Lors des qualifications de la course de motos TT de l’île de Man, le pilote de moto Daniel Ingham a tragiquement perdu la vie, selon les organisateurs de la course.
Le pilote de moto vétéran, qui participait à sa première épreuve IOM TT, se serait écrasé près de Doran’s Bend sur le Mountain Course, soit environ un quart du parcours, et lors du premier tour d’Ingham de la troisième séance de qualification. Bien qu’Ingham n’ait jamais participé à l’IOM TT, il avait couru le Mountain Course lors du Grand Prix de Manx.

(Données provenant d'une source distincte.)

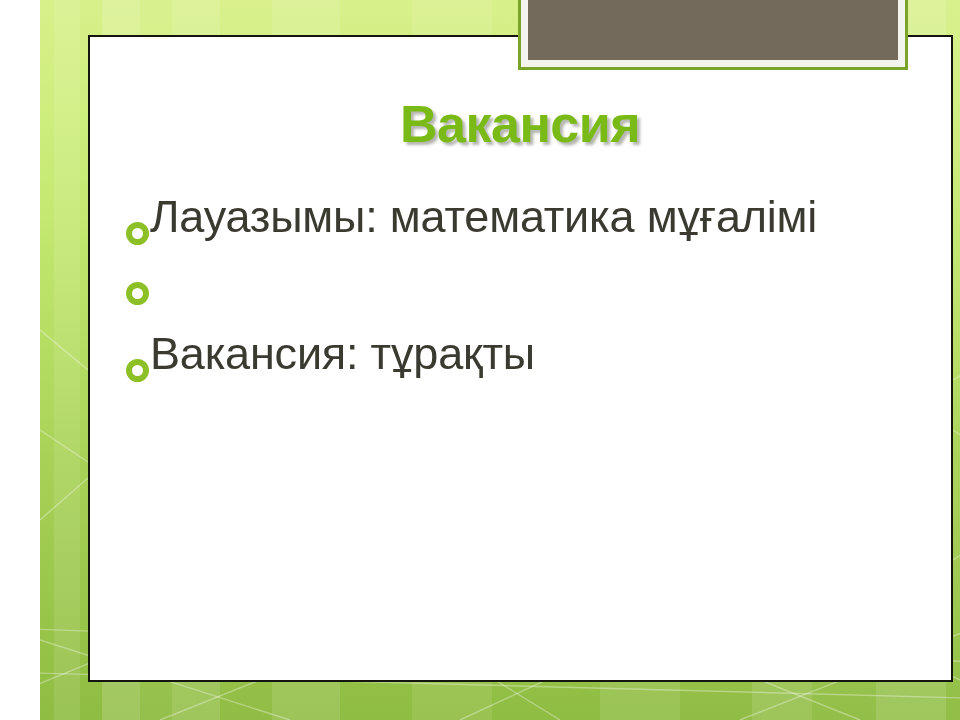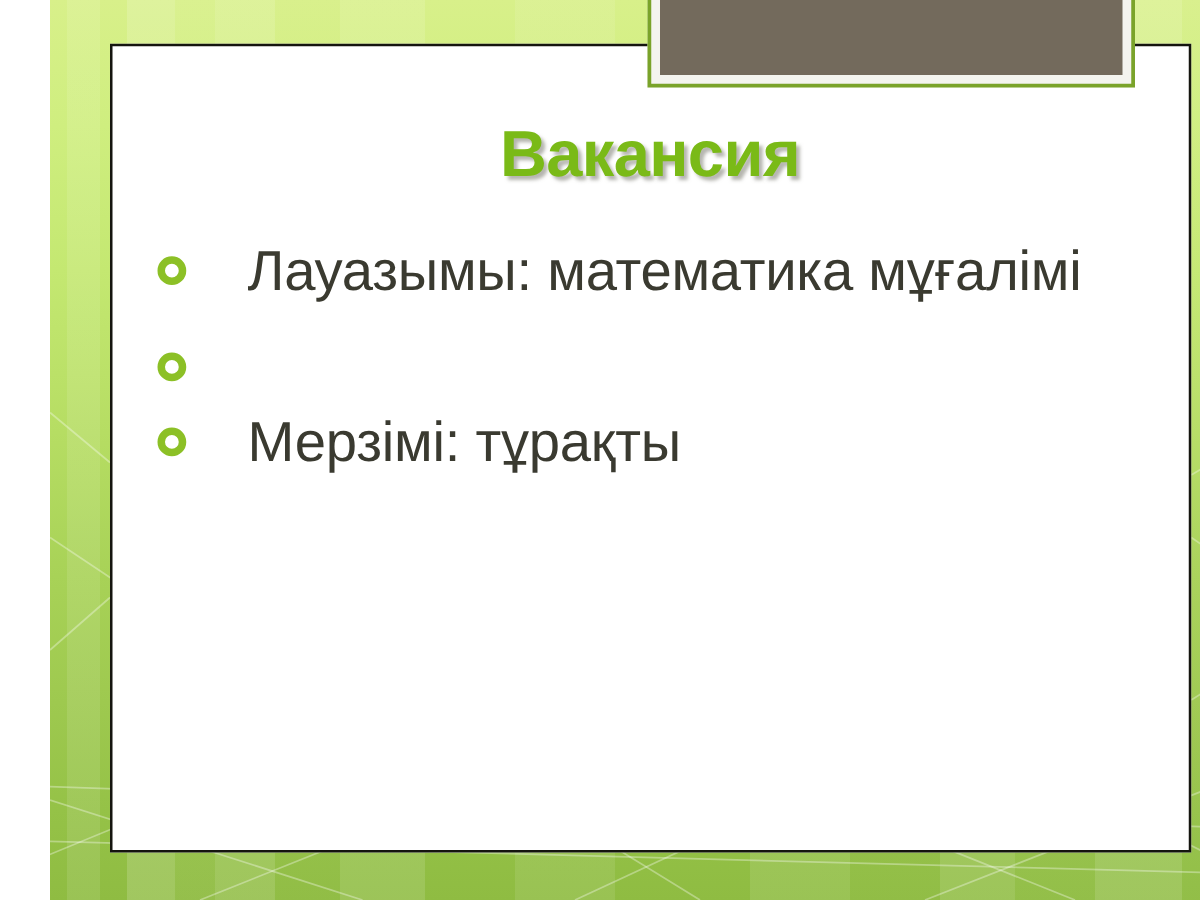--- a/index.html
+++ b/index.html
@@ -122,23 +122,22 @@
 
   
   #bullet-list {
     position: absolute;
     left: 86px;
     top: 190px;
     right: 40px;
   }
   .bullet-item {
     display: flex;
-    align-items: flex-start;
+    align-items: flex-end;
     margin-bottom: 22px;
-    gap: 48px;
   }
   .bullet-marker {
     flex: 0 0 auto;
     width: 23px;
     height: 23px;
     border-radius: 50%;
     border: 6px solid #8cc026;
     box-sizing: border-box;
     margin-top: 15px;
     margin-right: 1px;
@@ -193,18 +192,18 @@
       <span class="bullet-marker"></span>
       <span class="bullet-text">Лауазымы: математика мұғалімі</span>
     </div>
 
     <div class="bullet-item">
       <span class="bullet-marker"></span>
     </div>
 
     <div class="bullet-item">
       <span class="bullet-marker"></span>
-      <span class="bullet-text">Мерзімі: тұрақты</span>
+      <span class="bullet-text">Вакансия: тұрақты</span>
     </div>
 
   </div>
 
 </div>
 
 </body></html>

Le coureur laisse dans le deuil sa femme et ses deux enfants.
Parallèlement à la mort malheureuse d’Ingham, l’IOM TT 2026 a également été témoin d’une série d’accidents, dont un impliquant la classe side-car qui a non seulement blessé le pilote et le singe, le passager du side-car, mais également un spectateur. Et, comme on peut s’y attendre de la part de ceux qui ne roulent pas ou ne comprennent pas ce que le TT de l’OIM signifie pour les coureurs, les gens réclament déjà sa fermeture.
La mort d’Ingham marque le premier décès au TT de l’île de Man depuis 2024, et le premier après qu’une série d’améliorations et de changements de sécurité ont été mis en œuvre pour réduire les risques que cela se produise dans la course connue comme la plus meurtrière au monde – en moyenne, deux coureurs meurent par événement. Et cette réalité, ainsi que le danger inhérent à la course sur route en général, place régulièrement le TT de l’île de Man dans la ligne de mire de ceux qui aimeraient voir la course complètement annulée.
À une époque où la sécurité règne en maître dans des courses telles que le MotoGP, le WSBK, la Formule 1 et d’autres, au point où les coureurs peuvent ignorer les accidents comme s’ils n’étaient rien, le TT est presque une relique du passé. C’est sauvage, rapide, exaltant et surtout, c’est dangereux comme l’enfer. Les coureurs sont blessés. Les coureurs meurent. Mais généralement, lorsque cela se produit à l’ère moderne, les choses s’arrêtent. Ils ne continuent pas comme le TT.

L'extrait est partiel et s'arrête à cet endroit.